- Exercise aim -
Return every line from the one with "197005: 1.5 -> 3" through the one with "197109: none -> 4.5", inclusive, exactly as it appears below.

- Given entries -
────────────────

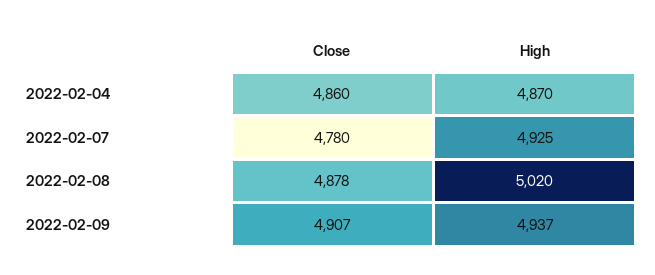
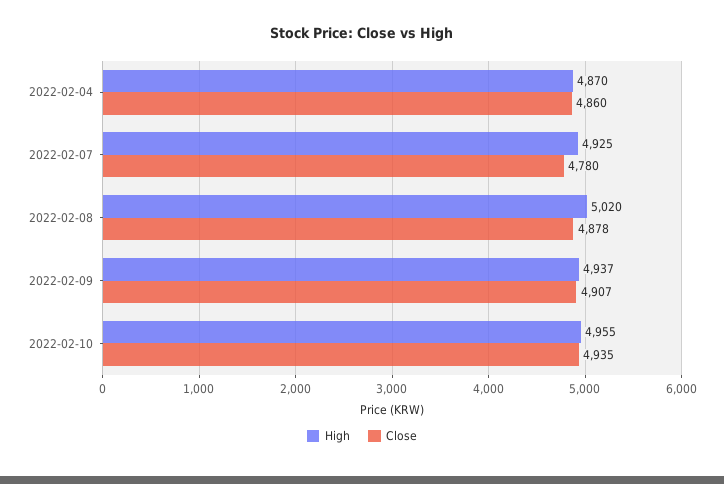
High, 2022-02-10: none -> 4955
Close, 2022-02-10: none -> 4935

────────────────

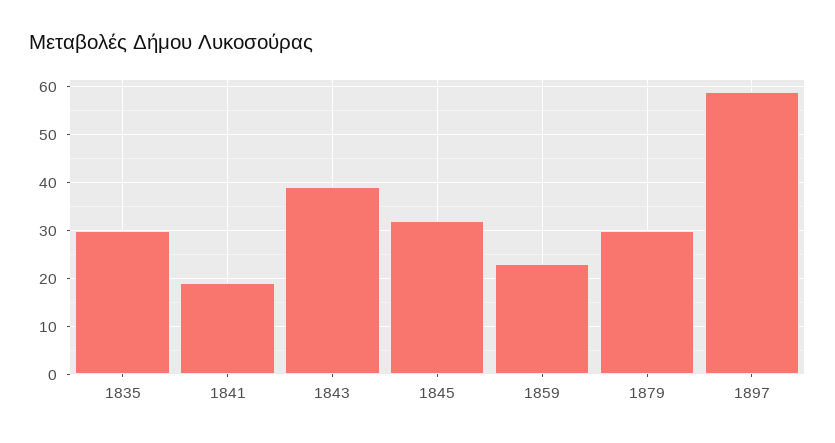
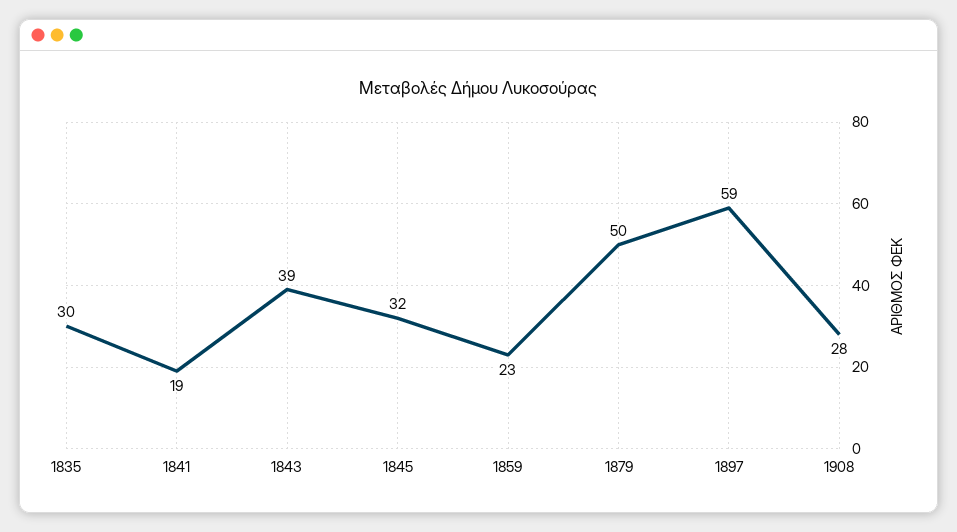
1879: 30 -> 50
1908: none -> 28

────────────────

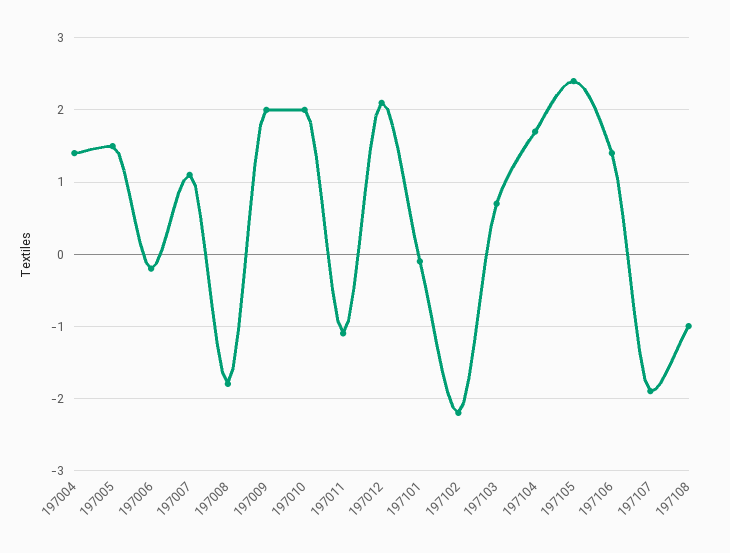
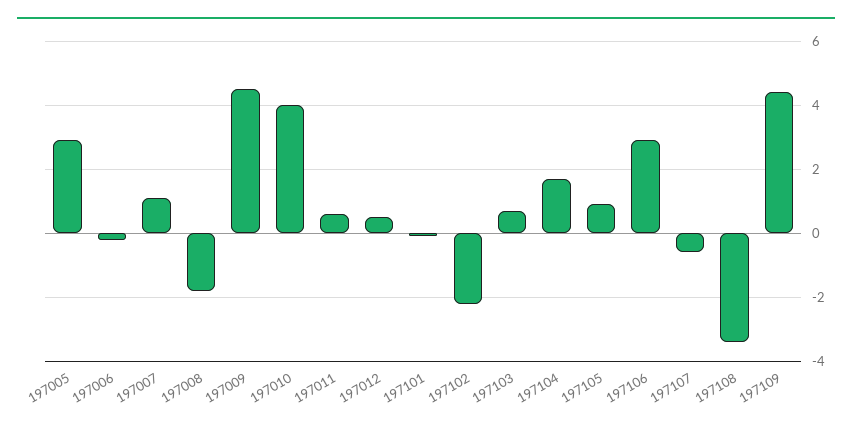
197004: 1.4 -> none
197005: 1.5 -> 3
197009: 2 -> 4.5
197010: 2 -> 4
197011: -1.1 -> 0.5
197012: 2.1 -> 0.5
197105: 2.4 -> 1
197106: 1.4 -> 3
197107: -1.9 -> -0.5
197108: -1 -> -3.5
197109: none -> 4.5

────────────────

- Your response -
197005: 1.5 -> 3
197009: 2 -> 4.5
197010: 2 -> 4
197011: -1.1 -> 0.5
197012: 2.1 -> 0.5
197105: 2.4 -> 1
197106: 1.4 -> 3
197107: -1.9 -> -0.5
197108: -1 -> -3.5
197109: none -> 4.5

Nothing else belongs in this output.